Let's define a list of numbers {1, 2, ..., n} in the right order. Let's make a random permutation by swapping numbers randomly. Take k random pairs of different elements and swap them.

For example with k = 1 I might get the following list {2, 1, ..., n} or {1, n, ..., 2}, etc ...

Compute the expected number of numbers that are at the right place (in the two examples above, only n-2 numbers are at the right place).

The edge cases are:

  • If $ k \rightarrow \infty $, then we expect 1 number at the right place (the shuffling will be perfect so we have 1/n chance per position, so n/n chance in total). I am not sure this proof is good because I assume everything is independent by summing right? and it's definitely not independent (if n-1 first numbers are at the right place, the last one doesn't have 1/n probability to be at the right place, it has 1 probability to be at the right place). This has been proven as false (with the counter example n = 2 it's easy to see why).
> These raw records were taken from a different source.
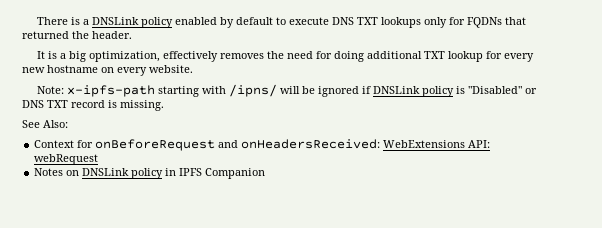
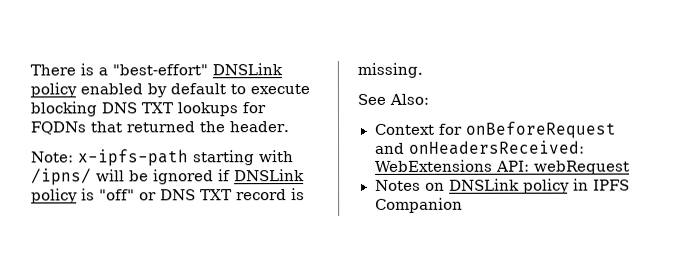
(90, 22) none -> [112,64,208,76] "best-effort"
(330, 21) none -> [30,101,97,117] blocking
[424,17,448,28] only -> (238, 109) none
[37,51,535,62] [22,65,193,76] // It is a big optimization, effectively removes the need for doing additional TXT lookup for every new hostname on every website. -> (290, 127) none
[468,86,523,94] "Disabled" -> [99,189,135,201] "off"

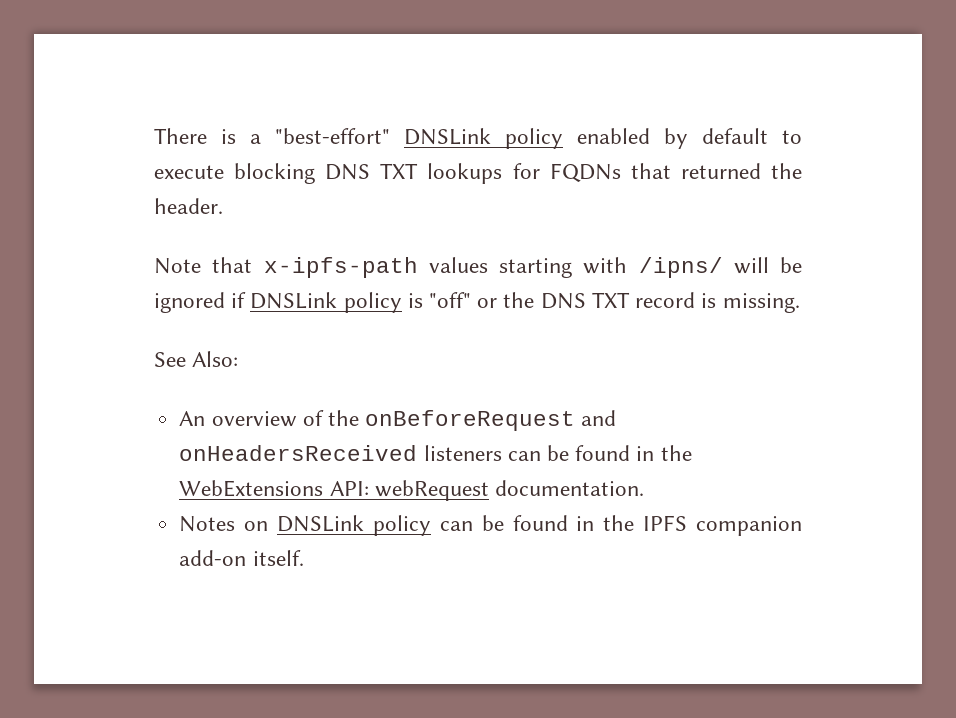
[31,149,189,167] Note: x-ipfs-path -> [154,257,488,278] Note that x-ipfs-path values
(157, 196) none -> [503,292,535,308] the
[373,121,617,139] [374,140,585,155] Context for onBeforeRequest and onHeadersReceived: -> [179,410,617,431] [179,445,692,461] An overview of the onBeforeRequest and onHeadersReceived listeners can be found in the
(631, 167) none -> [494,480,644,496] documentation.
[572,178,630,191] [374,197,463,213] in IPFS Companion -> [439,515,803,536] [179,550,304,566] can be found in the IPFS companion add-on itself.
Thank you Calvin Lin.
  • If $k = 0$, we expect n.
  • If $k = 1$, we expect n-2.

I tried simulating some stuff with k = 30000 and k = 70001 for n = 10000 in Python:

import numpy as np

def count_fixed_points(perm):
    return sum(1 for i, x in enumerate(perm, 1) if i == x)


def random_permutation(n, num_swaps):
    perm = list(range(1, n+1))
    for _ in range(num_swaps):
        i, j = np.random.choice(n, 2, replace=False)
        perm[i], perm[j] = perm[j], perm[i]
    return perm


n = 10000


perm30000 = random_permutation(n, 30000)
fixed_points_30000 = count_fixed_points(perm30000)


perm70000 = random_permutation(n, 70000)
fixed_points_70000 = count_fixed_points(perm70000)


fixed_points_30000, fixed_points_70000

I get (23, 1), (31, 2), and (23, 0) on three runs which are consistent with intuition (the more with swaps, the smaller the amount of fixed points we will get).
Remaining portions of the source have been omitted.